Question: Does this caramel turn out soft or does it harden once on the popcorn? Inquiring children want to know. xo
February 6th, 2013 at 10:38 pm
Hey Kris! Long time! The caramel stays soft but not sticky. I think the movie theaters could CLEAN UP if they served THIIIIIIIIIIIIIS as an option.
February 7th, 2013 at 1:50 pm
I’m seriously considering making this with white sugar and all the pink marshmallows from the rainbow colors bag as a Valentines day treat.
February 14th, 2013 at 8:37 am
Last nights batch. . .so good and goooooy!!! It’s all in the timing
xo
February 23rd, 2013 at 3:57 pm
Mmmmmmm….caramel corn
February 23rd, 2013 at 6:05 pm
Last weekend Lizzie had a little sweet 16 party for one of her friends and everyone was asked to contribute a treat to share. I made 4 packs of microwave corn and then 3 recipes of the caramel sauce. “Mom, that’s probably way too much!”
Turns out that even with all the other choices, not ONE piece was leftover.
That’s what I’m talkin’bout:)
March 19th, 2013 at 4:02 pm
This looks lovely! How long does it keep for after it is made? I’d love to make it for the popcorn bar at my wedding but will have to prep it a few days before.

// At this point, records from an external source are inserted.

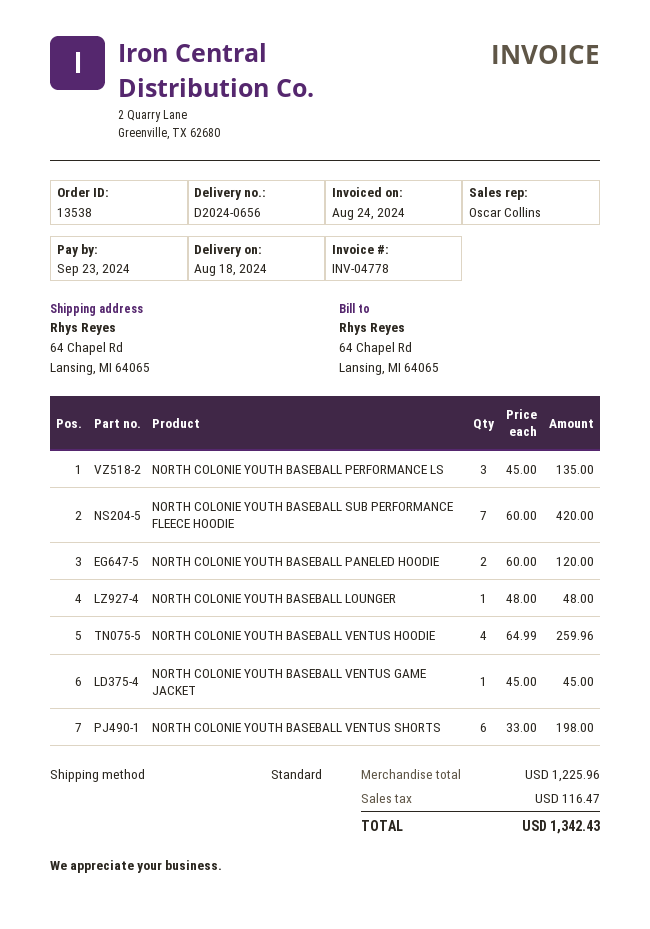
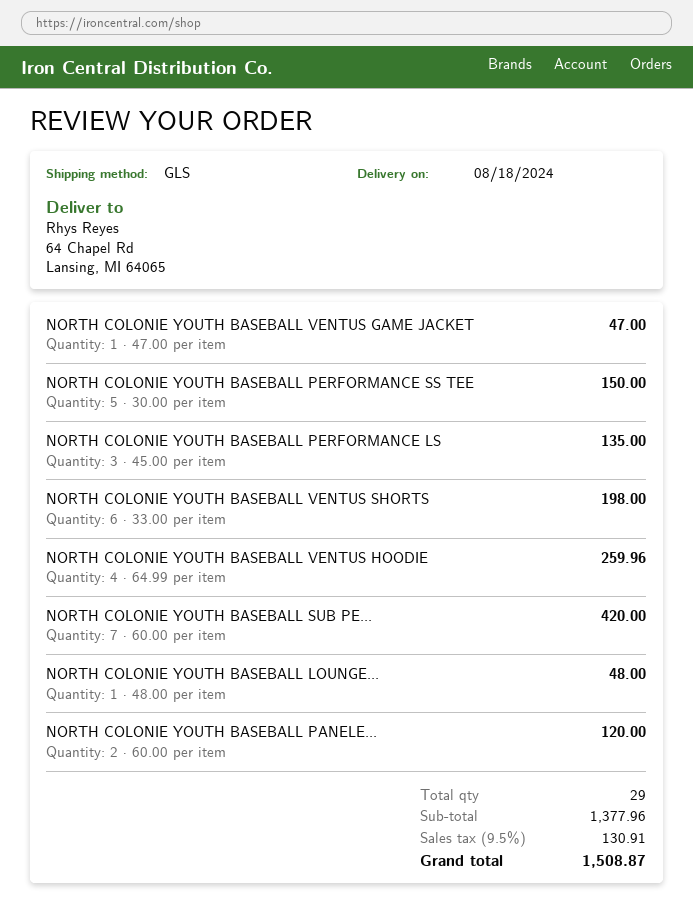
shipping method: standard -> GLS
NORTH COLONIE YOUTH BASEBALL VENTUS GAME JACKET: 1 x 45.00 = 45.00 -> 1 x 47.00 = 47.00
NORTH COLONIE YOUTH BASEBALL PERFORMANCE SS TEE: none -> 5 x 30.00 = 150.00
subtotal: 1225.96 -> 1377.96
tax: 116.47 -> 130.91
total: 1342.43 -> 1508.87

March 19th, 2013 at 4:33 pm
Hard to know how long it really keeps. We eat it as fast as we can! I’m sure that a couple of days would be fine. Make some now and then set it aside for a few days, just to be sure. One important suggestions is that you carefully remove all the unpopped kernels before adding the caramel sauce. Don’t want anyone to crack a tooth on your special day!